Only a few yards separated man from beast. There wasn’t much distance in genetics either: gorillas share almost 98 per cent of human genetic make-up. Our guides, who grunted cough-like hellos to assure the animals we were friends rather than foes, bore nothing but machetes to protect us had these magnificent beasts decided to turn nasty. And they are large – I couldn’t believe the size of the head belonging to the silverback, the adult mature male marked by his silvery coat.
Though I made this trip from what was then Zaire some 20 years ago, and though I don’t have any photos (my films were stolen on the flight home) those images of the fleeting hour I spent with the gorillas will last me a lifetime.
It was rough, it was raw, and it was wild.
It was easy to see what had captivated the primatologist Dian Fossey, who lived and died in the Parc National des Volcans, home to half the world’s 700 remaining mountain gorillas. They have faced the devastation wreaked by war, attacks from guerrillas of another kind, and deforestation. They have been poached for their babies, their meat, and even their hands as ashtrays.
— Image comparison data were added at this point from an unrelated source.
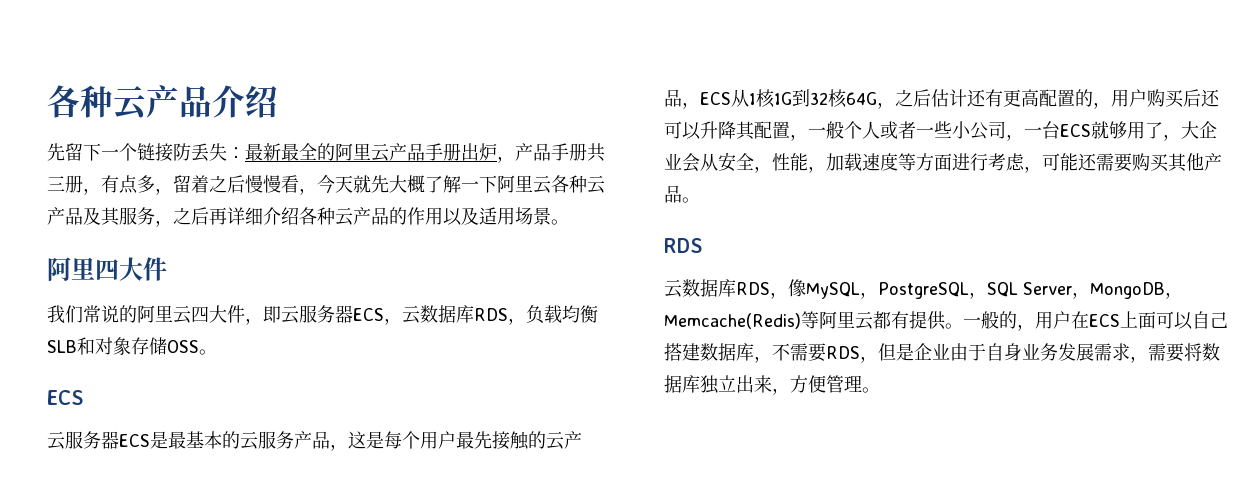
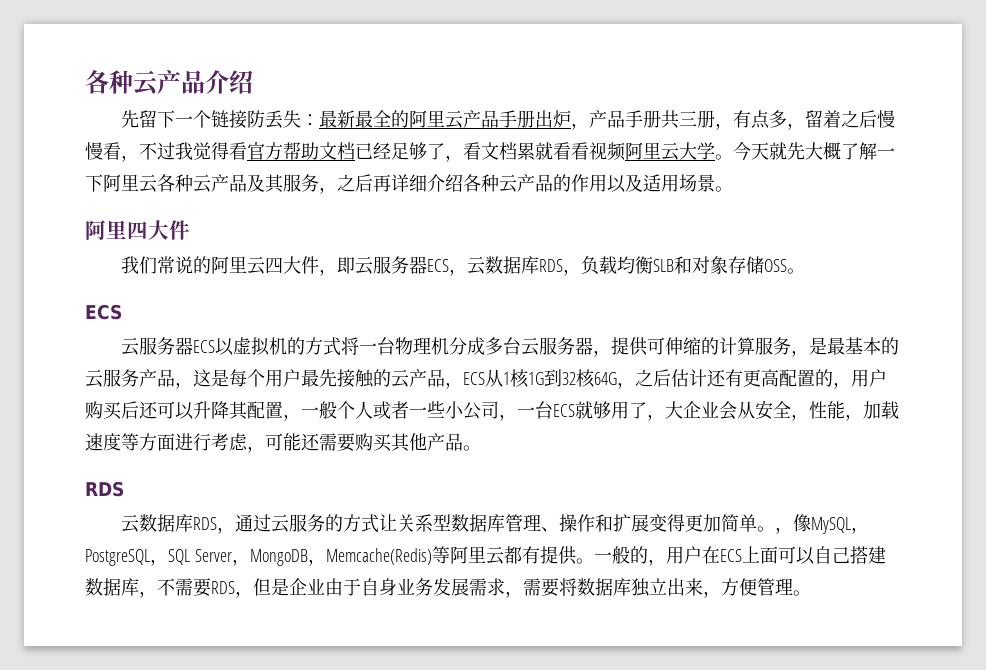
(317, 191) none -> [139,142,733,162] 不过我觉得看官方帮助文档已经足够了，看文档累就看看视频阿里云大学。
(150, 440) none -> [214,337,809,357] 以虚拟机的方式将一台物理机分成多台云服务器，提供可伸缩的计算服务，
(788, 295) none -> [234,514,793,534] 通过云服务的方式让关系型数据库管理、操作和扩展变得更加简单。，

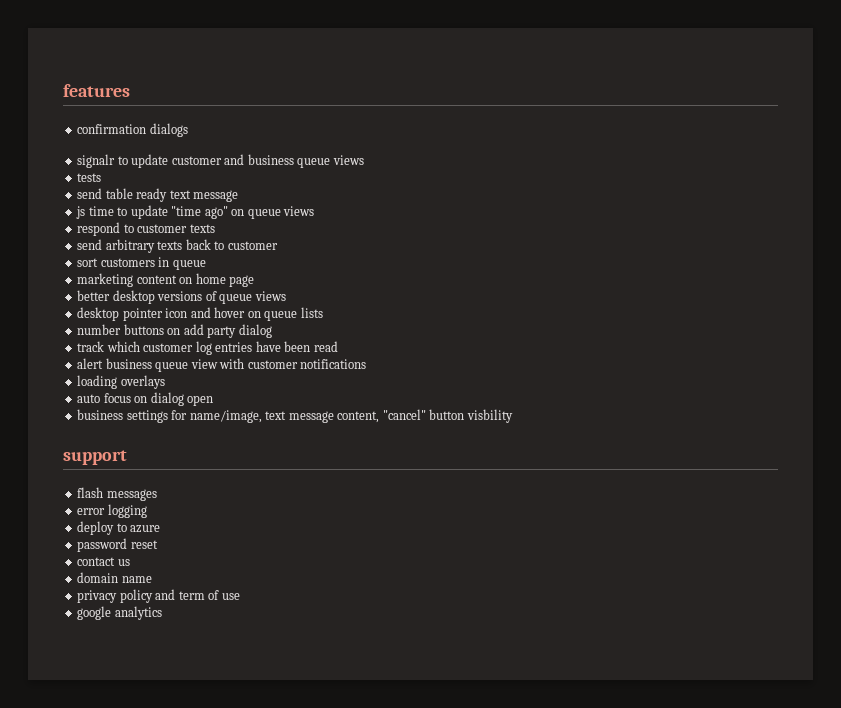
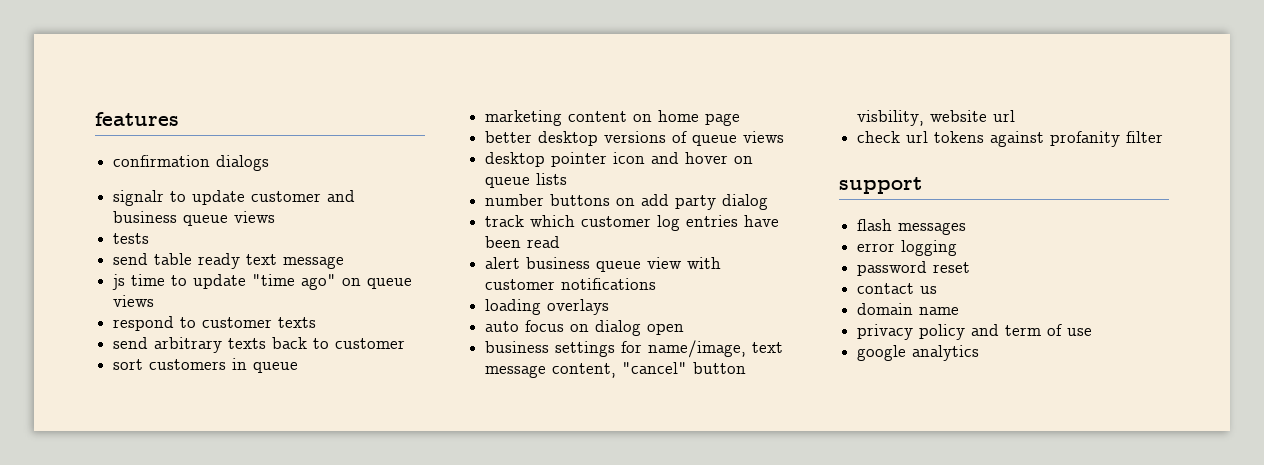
[466,409,513,423] visbility -> [857,110,1016,126] [857,131,1164,147] visbility, website url // check url tokens against profanity filter
[77,521,161,535] // deploy to azure -> (958, 248) none

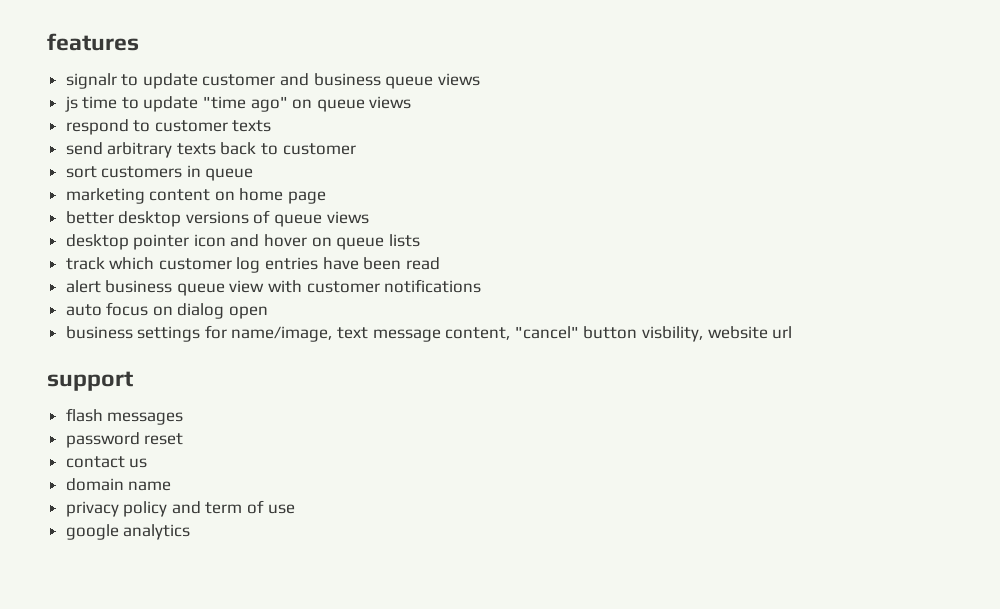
[113,155,270,171] // confirmation dialogs -> (139, 42) none
[113,233,150,244] [113,253,345,269] // tests // send table ready text message -> (480, 79) none
[485,194,769,210] // number buttons on add party dialog -> (420, 240) none
[485,299,610,315] // loading overlays -> (482, 286) none
[857,131,1164,147] // check url tokens against profanity filter -> (793, 332) none
[857,240,958,256] // error logging -> (184, 418) none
No wonder they are now listed by the World Conservation Union as critically endangered.
Tourism in small, controlled groups helps to protect these magnificent creatures: the £295 park fee per person goes towards paying for wardens, while locals realise that money trickles into the local economy if the gorillas are kept alive.
The privilege of watching these primates beats any other animal magic I’ve experienced, including seeing fairy penguins pour out of the water off Australia’s Phillip Island, and the sight of hundreds of bright red lights – caiman eyes – watching me one South American night.
It wasn’t too easy, like many safaris, where animals are handed to you on a plate, a sort of conveyor belt to notch up the big five. Having spotted a pride of lions on one Kenyan safari, within minutes we were surrounded by other four-wheel-drives bearing camera-snapping tourists, all summoned by walkie talkie. We might as well have been at Longleat Safari Park.
Tiger spotting in Rajasthan a few years ago was fun. But the tigers in Ranthambore National Park are so used to humans that they walked right along in front of our vehicle for maybe 20 minutes: ideal for the perfect picture, but not for that sense of spying them in their natural habitat.
Don’t get me wrong, it was a wonderful experience. But it was just a little bit too accessible. For me, wildlife needs to be just that – a bit feral. Not so wild, though, that you risk getting your nose bitten off by a hyena, as a friend of mine did when camping in Uganda, but that is another story altogether.